[GIVEN ENTRIES Boundary: Start]
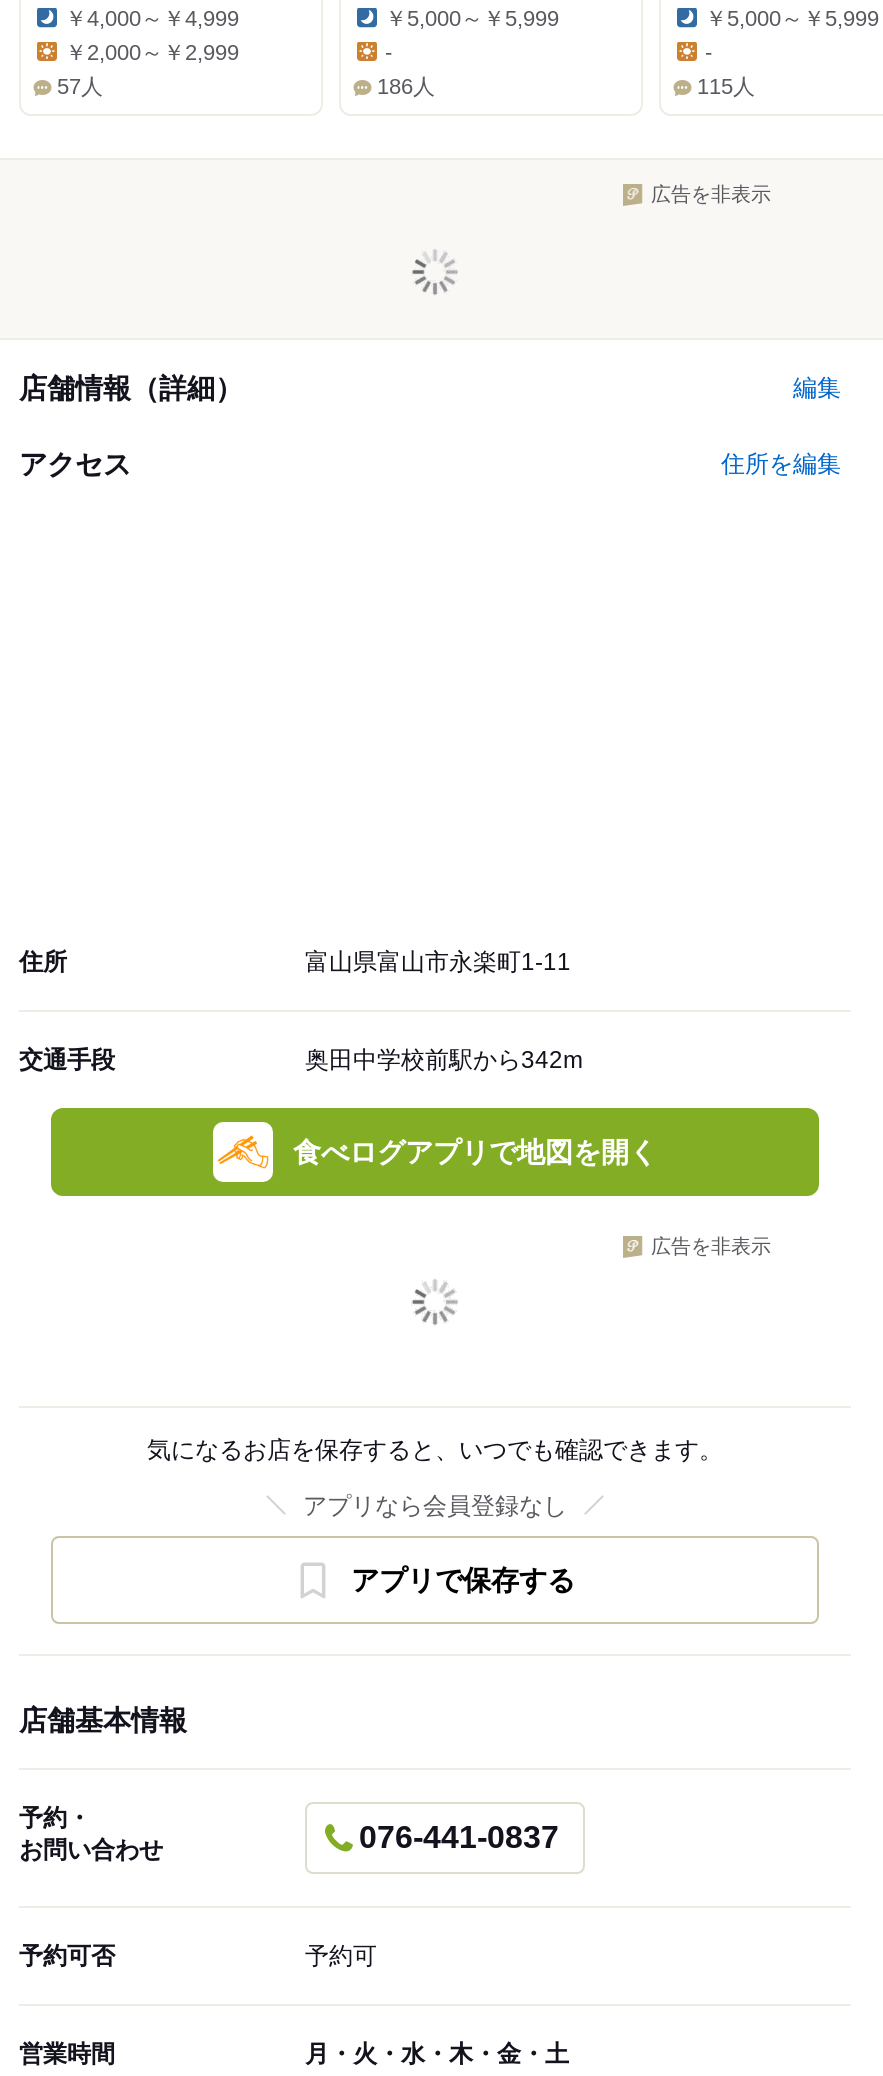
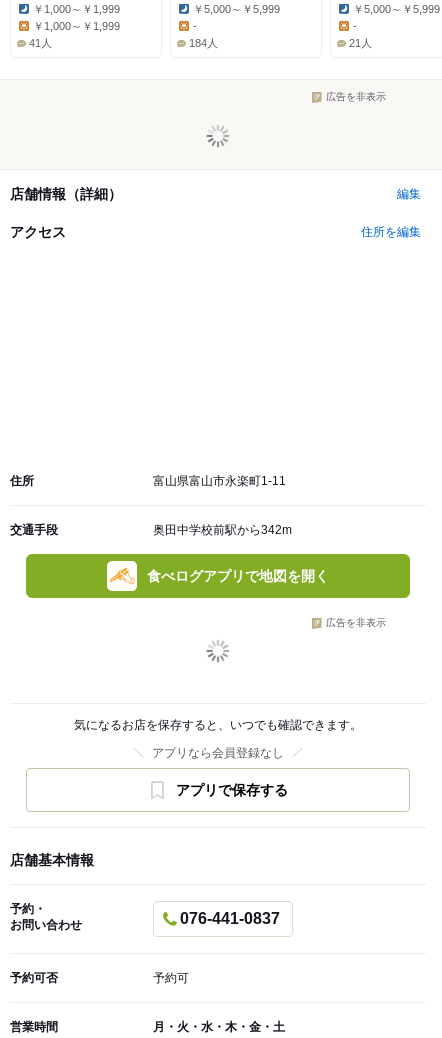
- ￥4,000～￥4,999
+ ￥1,000～￥1,999

- ￥2,000～￥2,999
+ ￥1,000～￥1,999

- 57人
+ 41人

- 186人
+ 184人

- 115人
+ 21人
[GIVEN ENTRIES Boundary: End]
◆ WORK TASK
Omit the pictures and set down the records exactly.

◆ OUTPUT OF THE EXERCISE
- ￥4,000～￥4,999
+ ￥1,000～￥1,999

- ￥2,000～￥2,999
+ ￥1,000～￥1,999

- 57人
+ 41人

- 186人
+ 184人

- 115人
+ 21人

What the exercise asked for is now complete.